Author of the book on art history is subject of exhibition featuring his curatorial picks

Media assistance: Liam Otten - (314) 935-8494
Source:Sabine M. Eckmann - (314) 935-5496
Related: Washington University Gallery of Art
Related: Salander-O'Reilly Galleries
Related: Prentice-Hall History of Art online study guide

[St. Louis, Mo., September 2002] - For many students, the history of art begins with, well, The History of Art, H.W. Janson's widely used textbook on the subject, which to date has sold more than 4 million copies in 14 languages. First released in 1962, Janson's massive survey has introduced generations of young scholars to everything from cave painting and Greek sculpture to Renaissance architecture and impressionist color theory.

"Bottle of Suze" collage by Picasso
Pablo Picasso's Glass and Bottle of Suze (1912) is one of the artist's first collages and is part of the exhibit H.W. Janson and the Legacy of Modern Art at Washington University in St. Louis.
Less well known, however, is Janson's role in building what he proudly called "the finest collection of contemporary art assembled on any American campus" at Washington University in St. Louis. The assessment is not his alone: In the March 29, 2002, New York Times, art critic Grace Glueck referred to the university's Gallery of Art as "one of the finest university museums in the country."

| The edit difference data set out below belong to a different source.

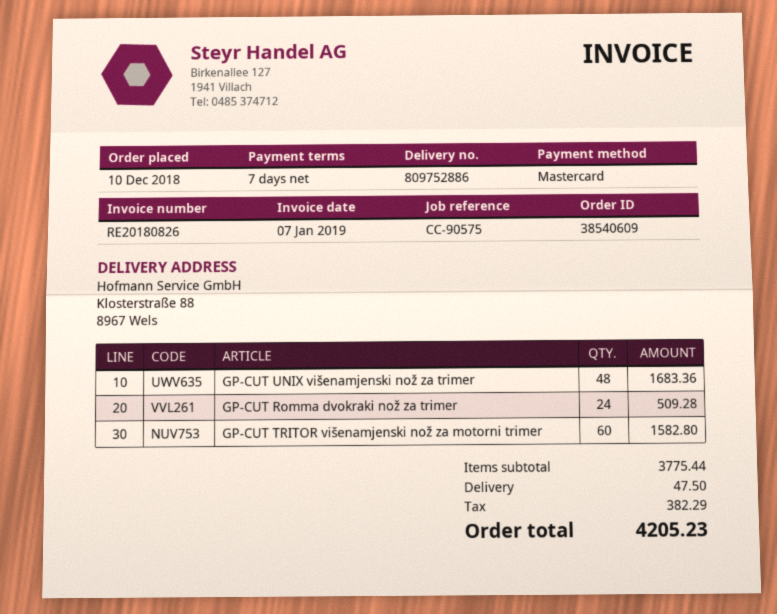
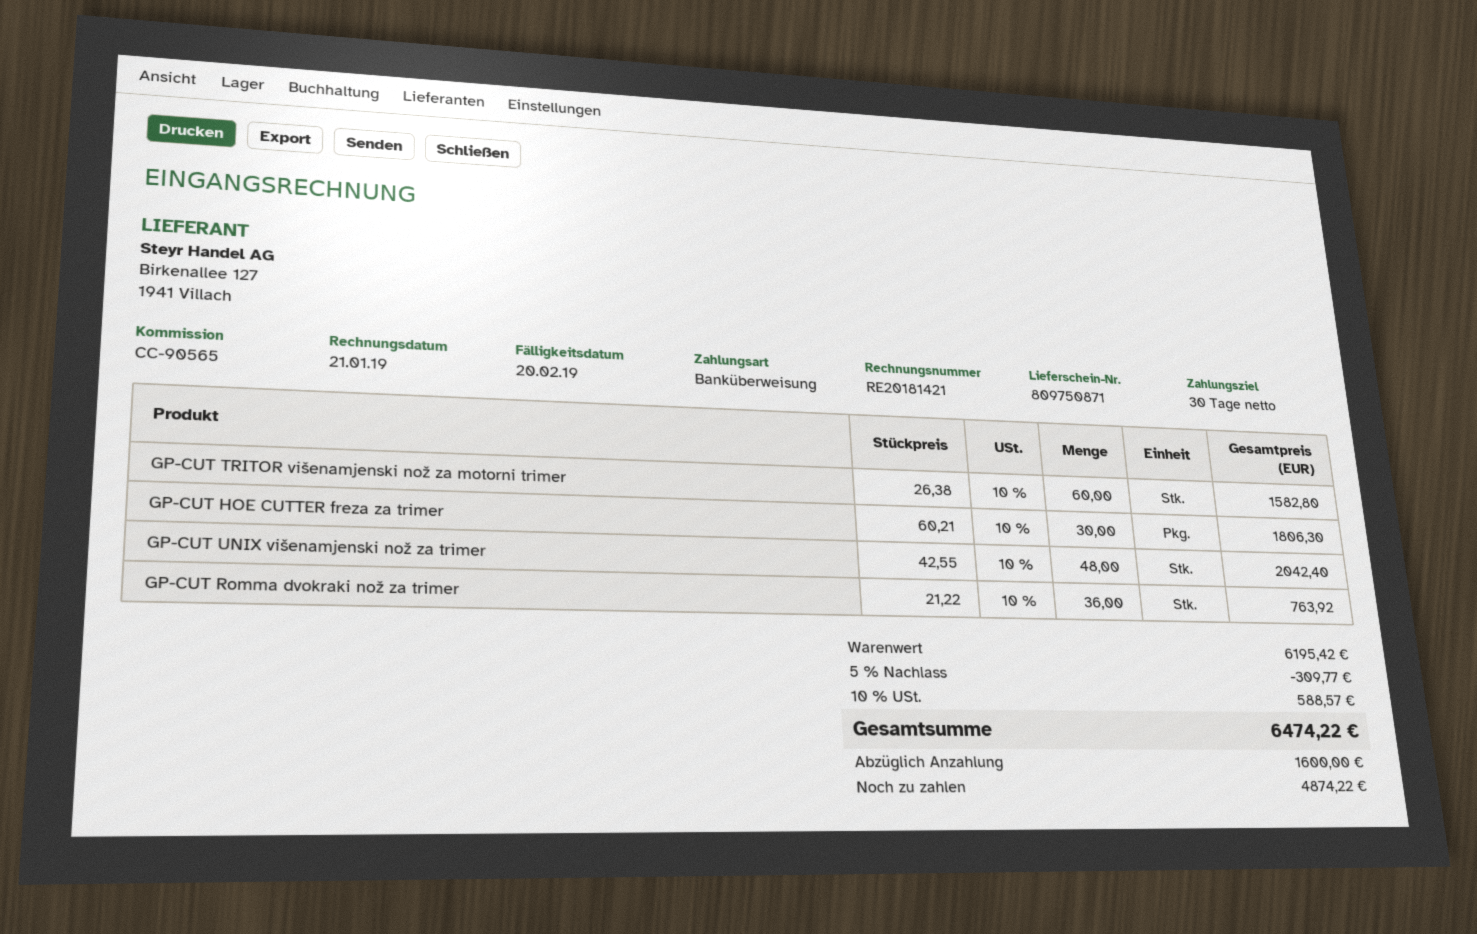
delivery note number: 809752886 -> 809750871
invoice number: RE20180826 -> RE20181421
invoice date: 2019-01-07 -> 2019-01-21
payment terms: 7 days -> 30 days
reference: CC-90575 -> CC-90565
payment method: Mastercard -> bank transfer
GP-CUT UNIX višenamjenski nož za trimer: 48 for 1683.36 -> 48 for 2042.40
GP-CUT Romma dvokraki nož za trimer: 24 for 509.28 -> 36 for 763.92
GP-CUT HOE CUTTER freza za trimer: none -> 30 for 1806.30
subtotal: 3775.44 -> 6195.42
discount: none -> 5% = 309.77
shipping: 47.50 -> none
tax: 382.29 -> 588.57
total: 4205.23 -> 6474.22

For much of the 1940s, Janson (who passed away in 1982) served as curator at the university, using a sharp eye and scarce funding to acquire significant pieces by many of the 20th-century's leading European and American modernists.

H.W. Janson and the Legacy of Modern Art at Washington University in St. Louis, an exhibit on view through Dec. 8, 2002, at Washington University's Gallery of Art, offers a glimpse of those years as well as a chance to explore both the great author's curatorial priorities and the forces that helped shape them -- notably, Janson's own experience as an exile from Nazi Germany.

The exhibition -- which debuted in a slightly different form at New York's Salander-O'Reilly Galleries last March -- features more than 20 masterworks from the Washington University collection: half acquired by Janson, half acquired by subsequent curators looking to reinforce his curatorial foundations.

Artists include Georges Braque, Alexander Calder, Willem de Kooning, Theo van Doesburg, Jean Dubuffet, Max Ernst, Arshile Gorky, Philip Guston, Juan Gris, Marsden Hartley, Paul Klee, Ferdinand Léger, Jacques Lipchitz, Henri Matisse, Ludwig Meidner, Joan Miró, Pablo Picasso, Jackson Pollock and Yves Tanguy.

"Janson was the instrumental force in selecting and acquiring modern art for the university," says Sabine M. Eckmann, Ph.D., curator for the Gallery of Art. "Having arrived in the United States in 1935 as an exile from Hitler's Germany, he rejected the National Socialists' nationalistic interpretation and propagation of German art and was committed to cosmopolitanism."

'Bold' acquisitions

The show is divided into two sections -- works acquired by Janson and works acquired by his successors at Washington University.

Guston
Philip Guston's If This Be Not I (1945) is an early figurative work by the well-known American abstract expressionist, who taught at Washington University in the mid-1940s. The work is part of the exhibit H.W. Janson and the Legacy of Modern Art at Washington University in St. Louis.
Janson's selections tend to emphasize international European movements, especially cubism and constructivism. Highlights include Picasso's early collage Glass and Bottle of Suze (1912); Gris' Still Life With Playing Cards (1916); van Doesburg's Composition VII: The Three Graces (1917); Braque's Still Life With Glass (1930); Miró's Painting (1933); Klee's Transition (1935); and Léger's The Divers (1941).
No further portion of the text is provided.